# Assigned task
All records below are to be transcribed exactly, with every picture left out.
--- Provided records ---
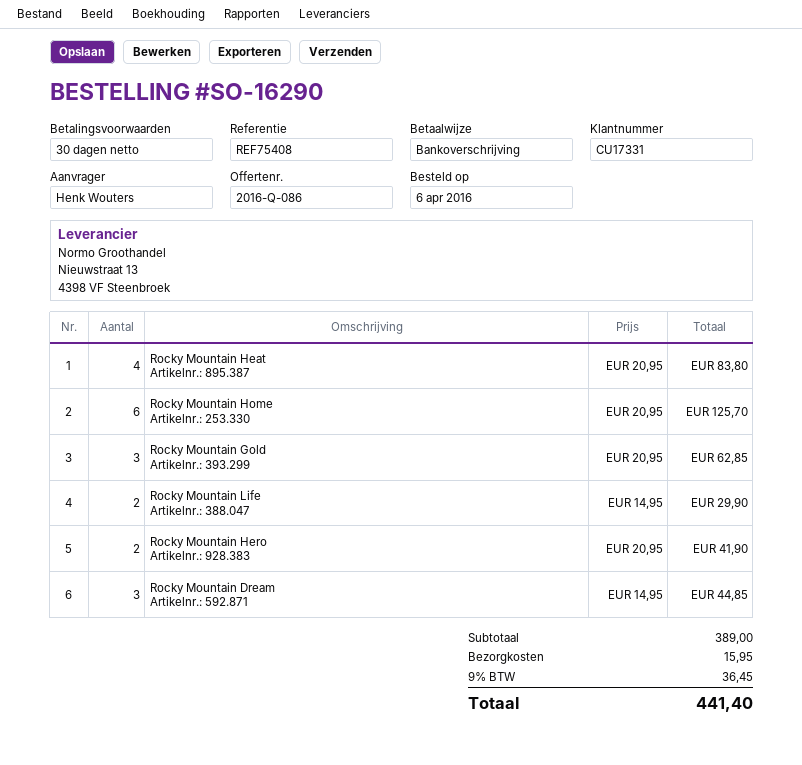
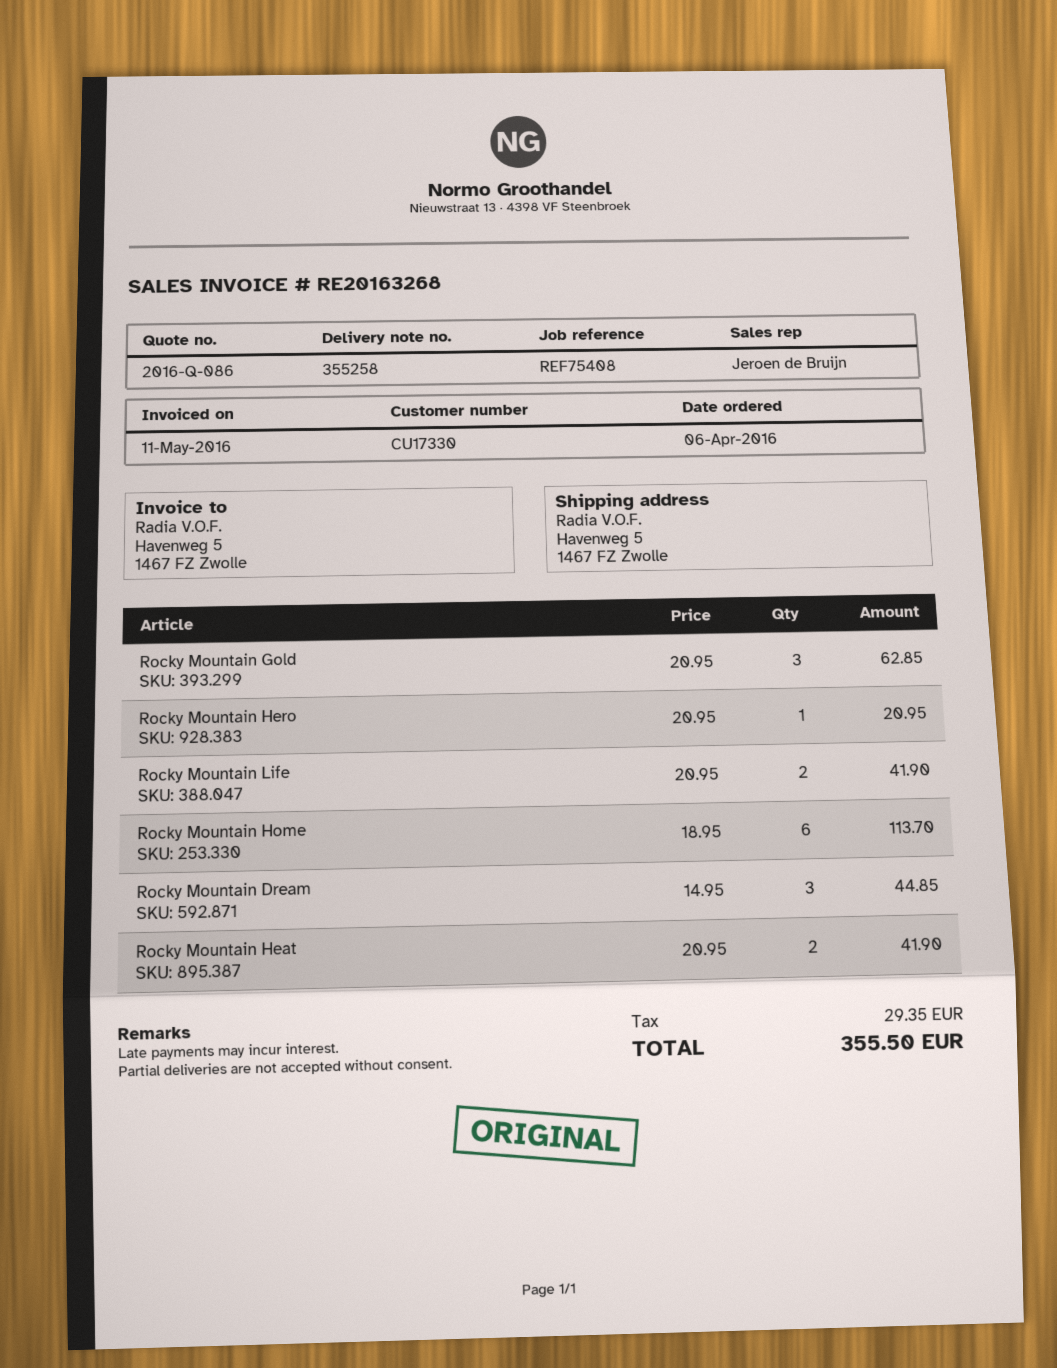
customer number: CU17331 -> CU17330
Rocky Mountain Heat: 4 x 20.95 = 83.80 -> 2 x 20.95 = 41.90
Rocky Mountain Home: 6 x 20.95 = 125.70 -> 6 x 18.95 = 113.70
Rocky Mountain Life: 2 x 14.95 = 29.90 -> 2 x 20.95 = 41.90
Rocky Mountain Hero: 2 x 20.95 = 41.90 -> 1 x 20.95 = 20.95
shipping: 15.95 -> none
tax: 36.45 -> 29.35
total: 441.40 -> 355.50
---
# Expected answer
customer number: CU17331 -> CU17330
Rocky Mountain Heat: 4 x 20.95 = 83.80 -> 2 x 20.95 = 41.90
Rocky Mountain Home: 6 x 20.95 = 125.70 -> 6 x 18.95 = 113.70
Rocky Mountain Life: 2 x 14.95 = 29.90 -> 2 x 20.95 = 41.90
Rocky Mountain Hero: 2 x 20.95 = 41.90 -> 1 x 20.95 = 20.95
shipping: 15.95 -> none
tax: 36.45 -> 29.35
total: 441.40 -> 355.50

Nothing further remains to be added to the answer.